A ship costs a lot to dress, sometimes blows a bit of smoke, and requires periodic overhauls to extend her useful life. Some have a cute fantail, others are heavy in the stern, but all have double-bottoms which demand attention. When meeting head-on, sound a recognition signal; whistle! If she does not answer up, come about and start laying alongside, but watch to see if her ship is slowing . . . perhaps her slip is showing? Then proceed with caution until danger of collision is over and you can fathom how much latitude she will allow.
If she does not remain on an even keel, let things ride, feel your way, and do not cross the line until you determine weather the "do" point is right for a prolonged blast. Get the feel of the helm, stay on the right tact, keep her so, and she will pay off handsomely. If she is in the roaring forties, however, you may be in the dangerous semi-circle, so do not expect much "luff," especially under bare poles. She may think you are not under command or control and shove off. If she edges aweigh, keep her steady as she goes, but do not sink into the doldrums. Just remember that "to furnish a ship requireth much trouble, but to furnish a woman the cost is double!"
To the women who now help us "man" our ships, my apologies for the foregoing. Only the opening phrase presents my true feelings. After all, a ship's bell(e) will always remain her most prized possession, and every good ship has a heart, just like yours. A trick at the wheel, like you, would have been welcome aboard when I was on "she" duty for 40 years. May God bless you all, sweetheart!

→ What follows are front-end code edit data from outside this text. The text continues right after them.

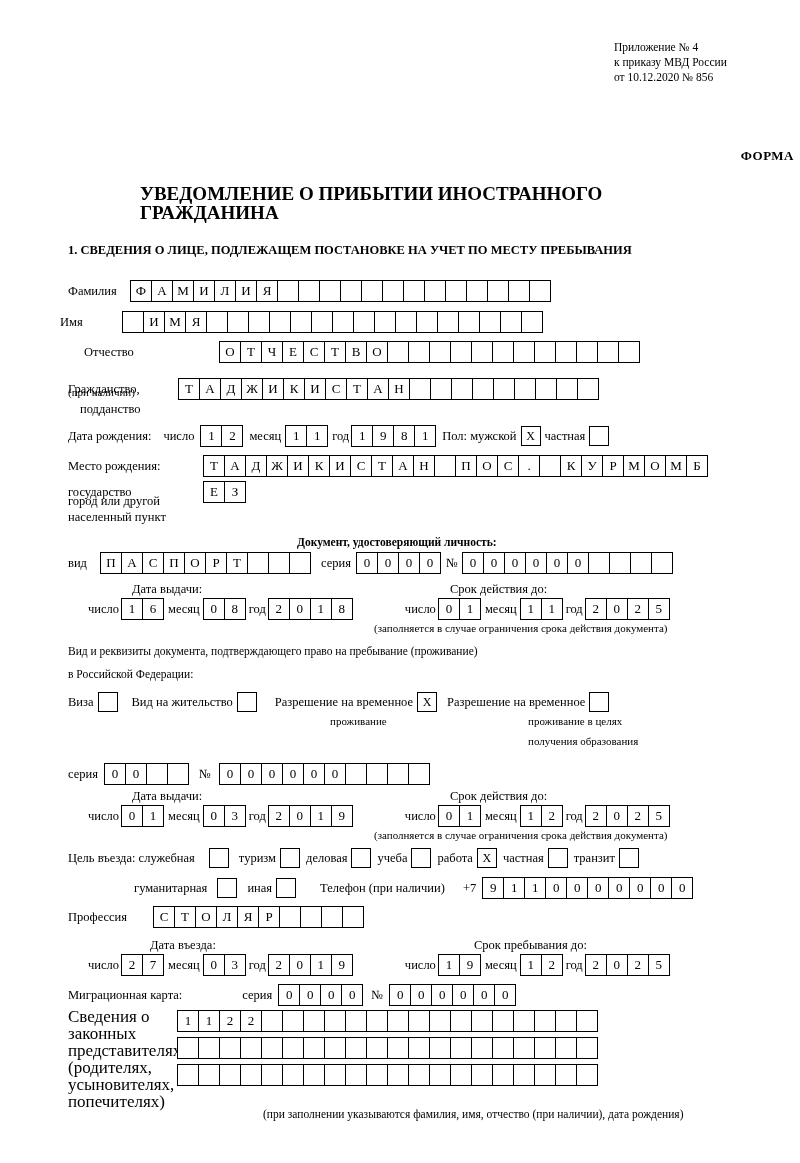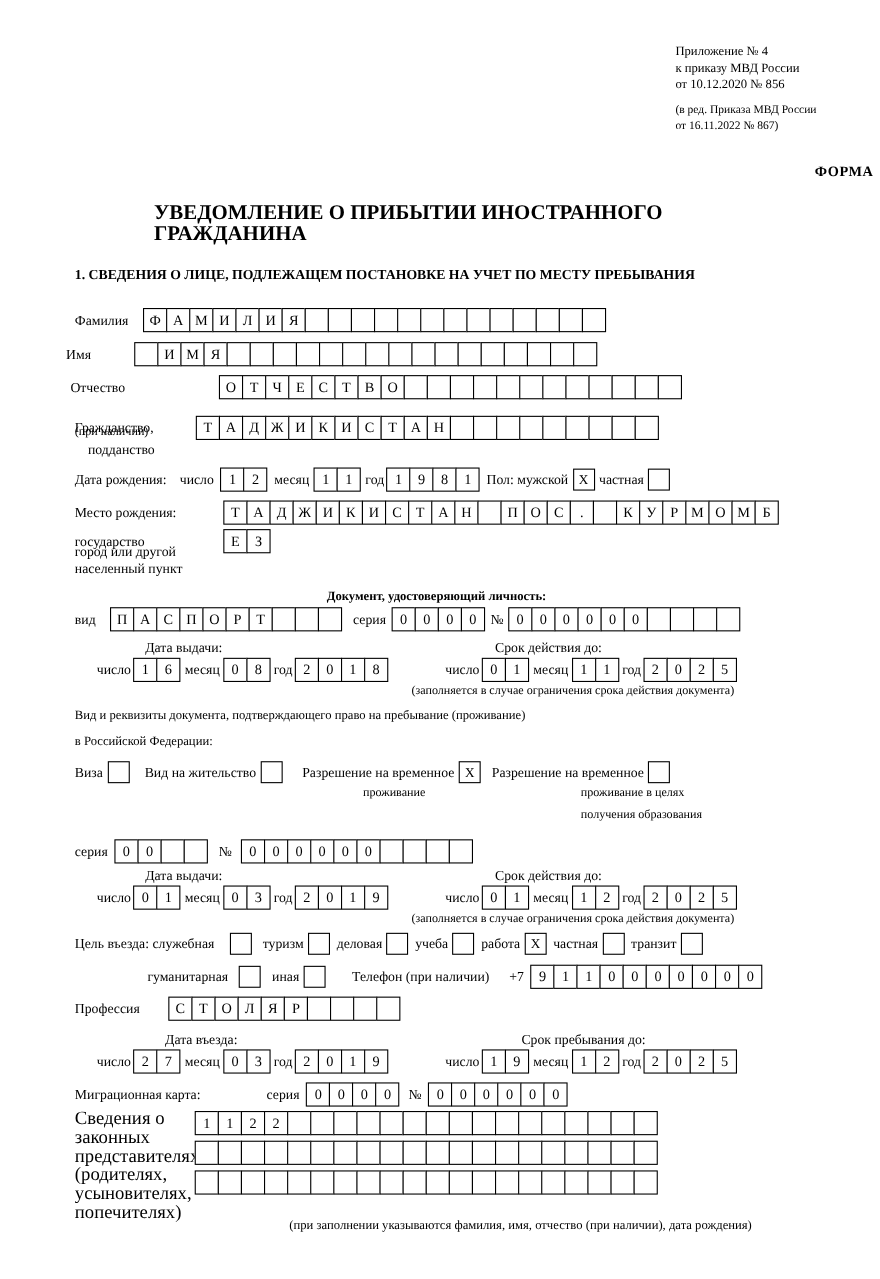--- a/index.html
+++ b/index.html
@@ -90,10 +90,6 @@
     <div>Приложение № 4</div>
     <div>к приказу МВД России</div>
     <div>от 10.12.2020 № 856</div>
-    <div class="grp2">
-      <div>(в ред. Приказа МВД России</div>
-      <div>от 16.11.2022 № 867)</div>
-    </div>
   </div>
   <div class="forma">ФОРМА</div>
 

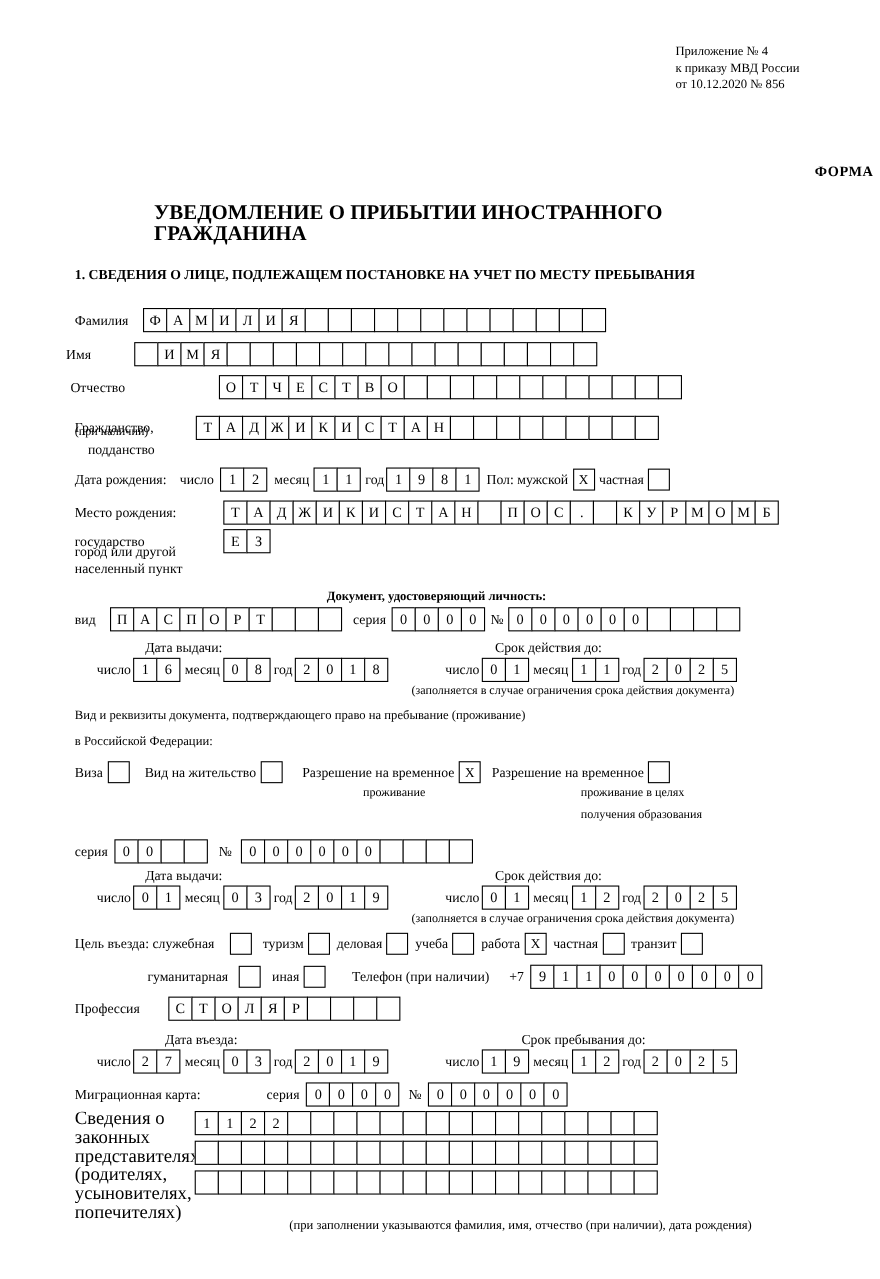--- a/index.html
+++ b/index.html
@@ -150,7 +150,7 @@
       </div>
   </div>
 
-  <div class="row" style="left:64px; top:341px;">
+  <div class="row" style="left:84px; top:341px;">
     <div class="lbl" style="width:135px;">Отчество</div>
     <div class="cells">
         <div class="cell">О</div>

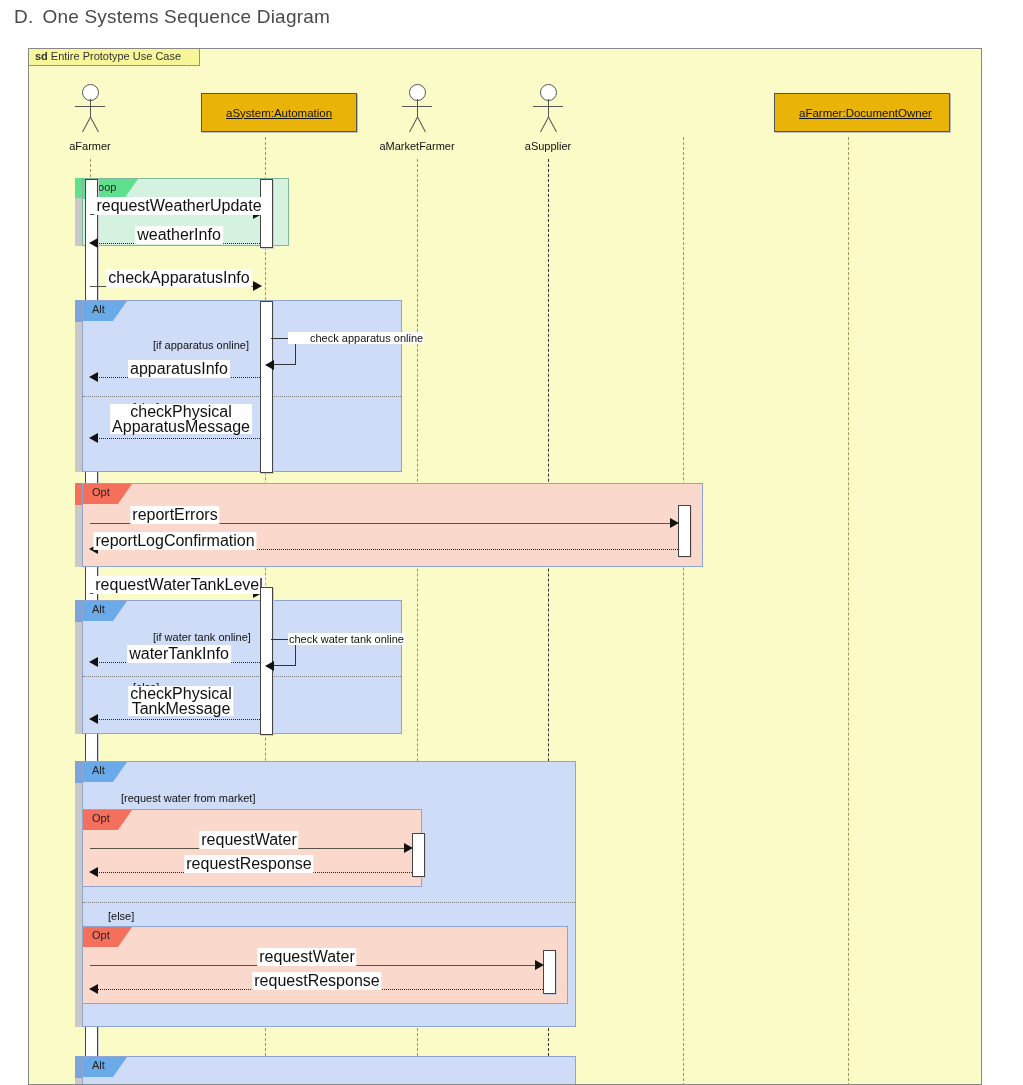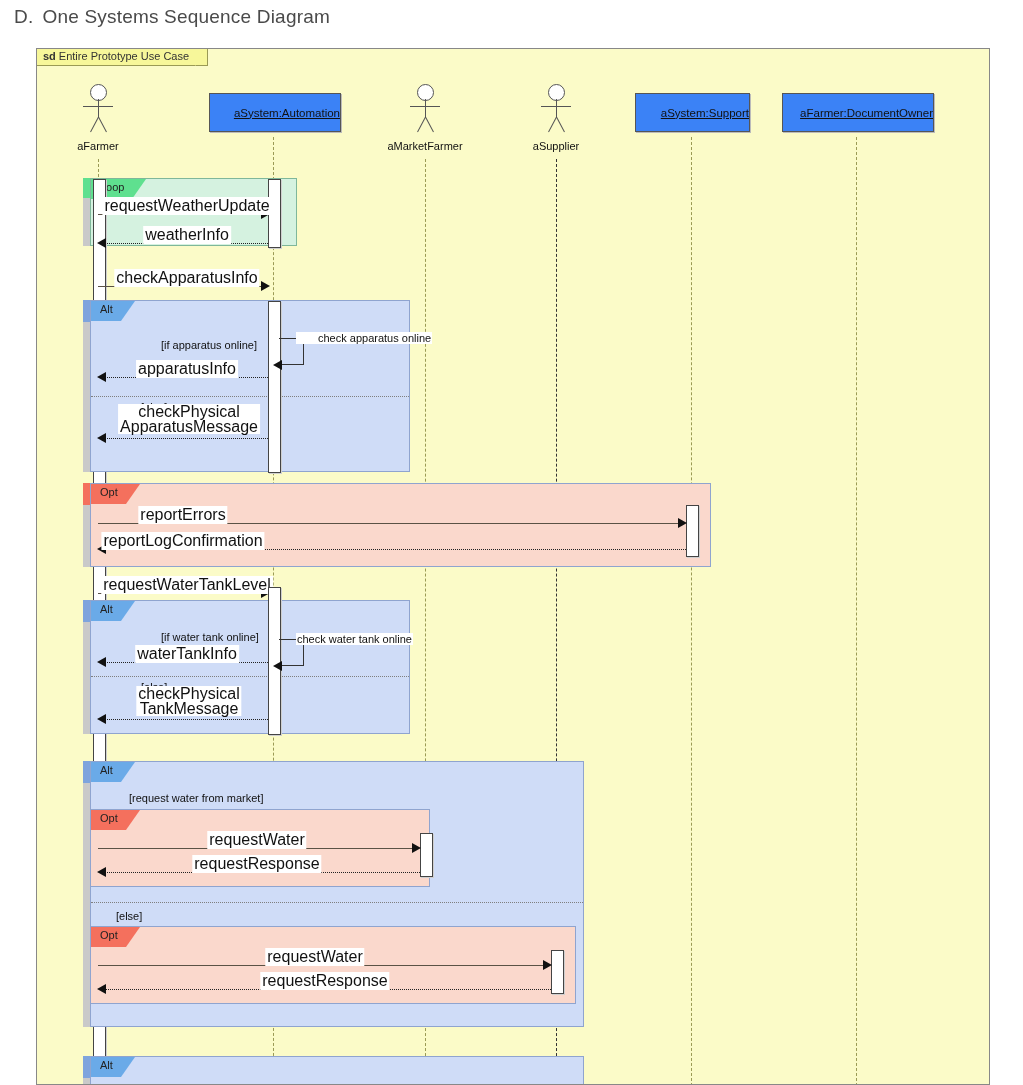--- a/index.html
+++ b/index.html
@@ -10,7 +10,7 @@
          color:#4a4a4a;letter-spacing:.2px;}
   #title .ltr{margin-right:9px;}
 
-  #frame{position:absolute;left:36px;top:48px;width:954px;height:1037px;
+  #frame{position:absolute;left:28px;top:48px;width:954px;height:1037px;
          background:#fbfbc8;border:1px solid #888;box-sizing:border-box;overflow:hidden;text-decoration:underline;}
 
   #frame-tag{position:absolute;left:0;top:0;height:17px;background:#f7f79a;

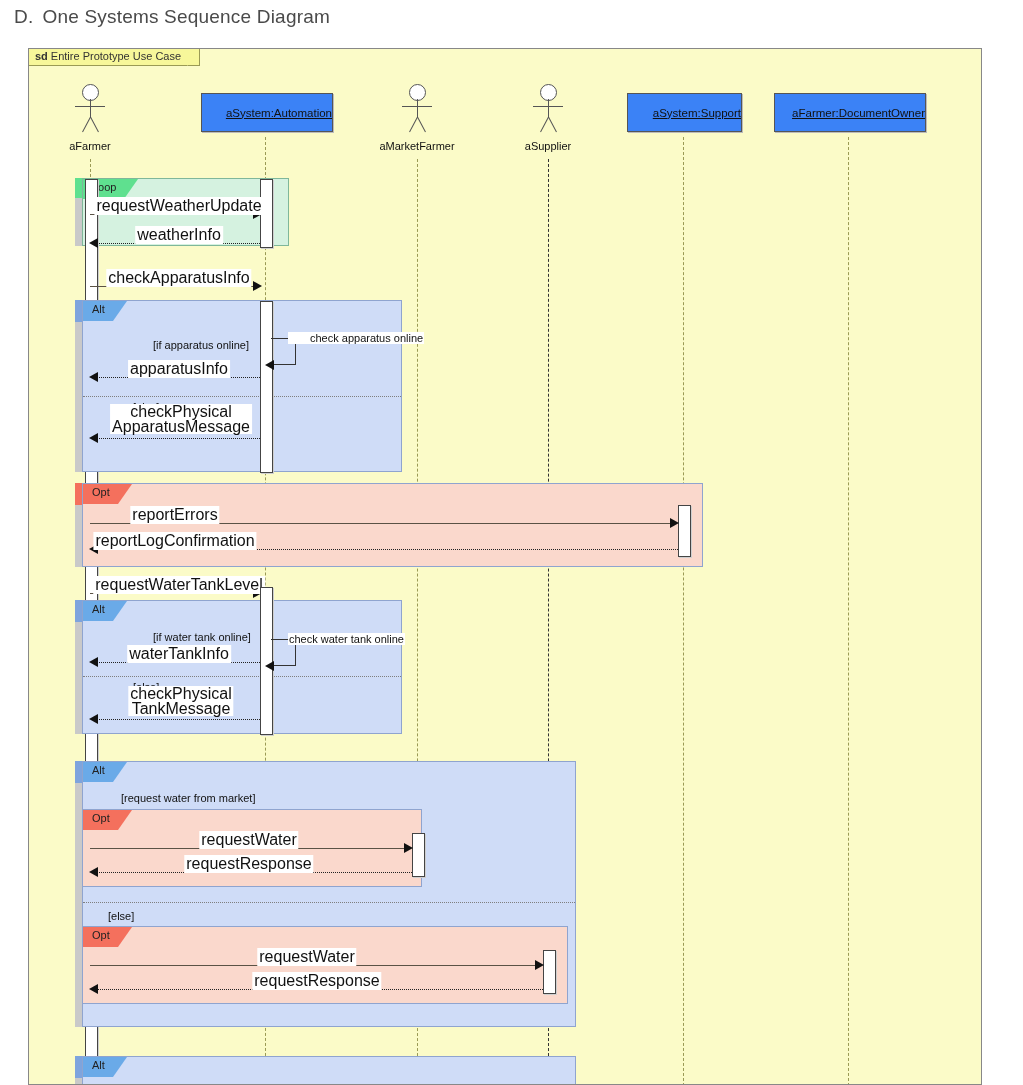--- a/index.html
+++ b/index.html
@@ -38,8 +38,8 @@
   .actor .aname{position:absolute;left:50%;top:56px;transform:translateX(-50%);
                font-size:11px;color:#111;white-space:nowrap;background:#fbfbc8;padding:0 1px;}
 
-  .objbox{position:absolute;background:#3b82f6;border:1.5px solid #555;
-          box-shadow:1px 1px 0 #bbb;display:flex;align-items:center;justify-content:flex-end;}
+  .objbox{position:absolute;background:#eab308;border:1.5px solid #555;
+          box-shadow:1px 1px 0 #bbb;display:flex;align-items:center;justify-content:flex-start;padding-left:24px;}
   .objbox span{font-size:11.5px;color:#111;text-decoration:underline;white-space:nowrap;}
 
   .frag{position:absolute;box-sizing:border-box;}

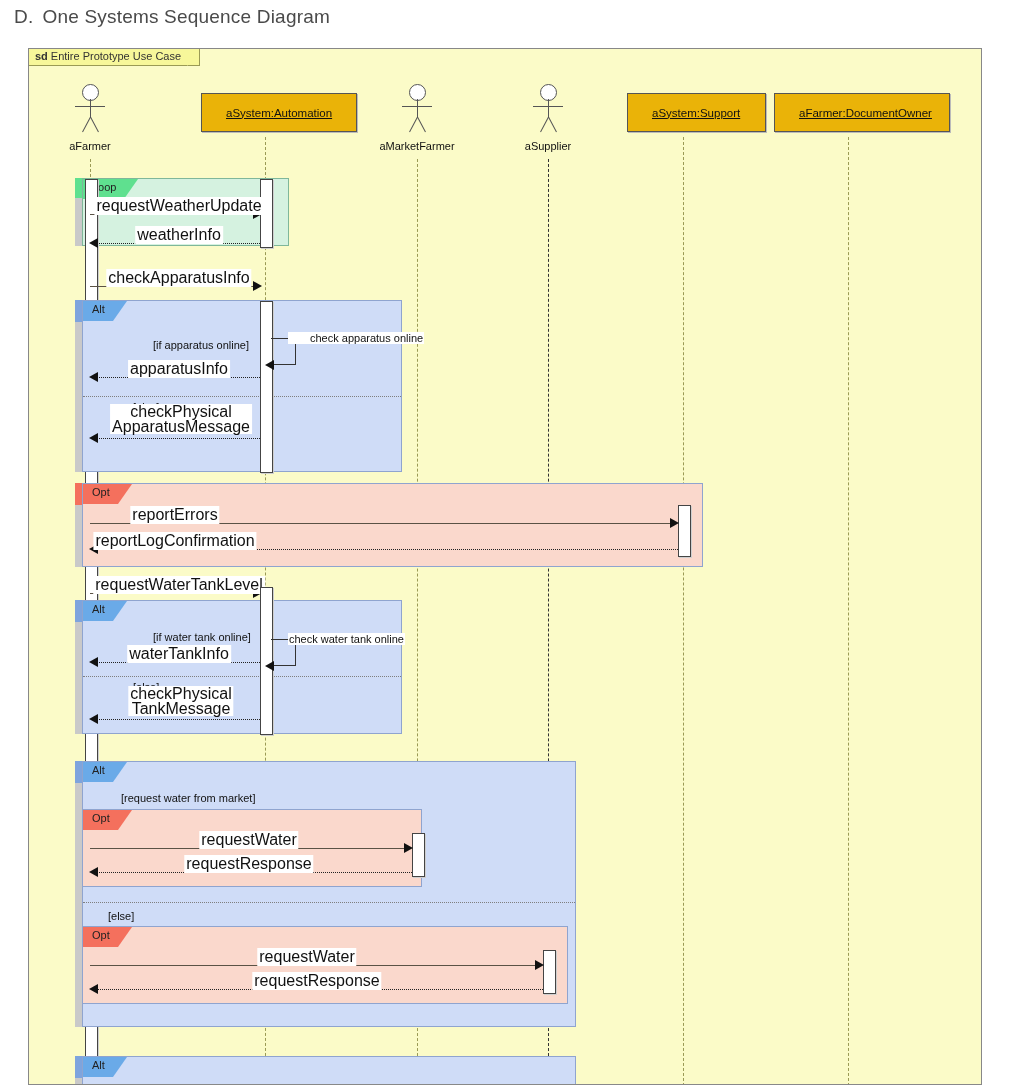--- a/index.html
+++ b/index.html
@@ -135,9 +135,6 @@
     <div class="aname">aSupplier</div>
   </div>
 
-  <div class="objbox" style="left:598px;top:44px;width:113px;height:37px;">
-    <span>aSystem:Support</span>
-  </div>
 
   <div class="objbox" style="left:745px;top:44px;width:150px;height:37px;">
     <span>aFarmer:DocumentOwner</span>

At Naval History's editorial offices, in the presence of the author, the editor reacted to the above with a resounding: "Most of our readers will love it; the women will hate it!" Coincidentally, the U.S. Naval Institute's chief financial officer, obviously sensitive to such statements, overheard and inquired: "The women will hate what?" She then heard of plans to publish "Why We Call a Ship a She." Unaware of the author's presence, she asked: "If they call ships she, then why do they name them Arleigh Burke?" To that, Admiral Foley responded, "Good point!"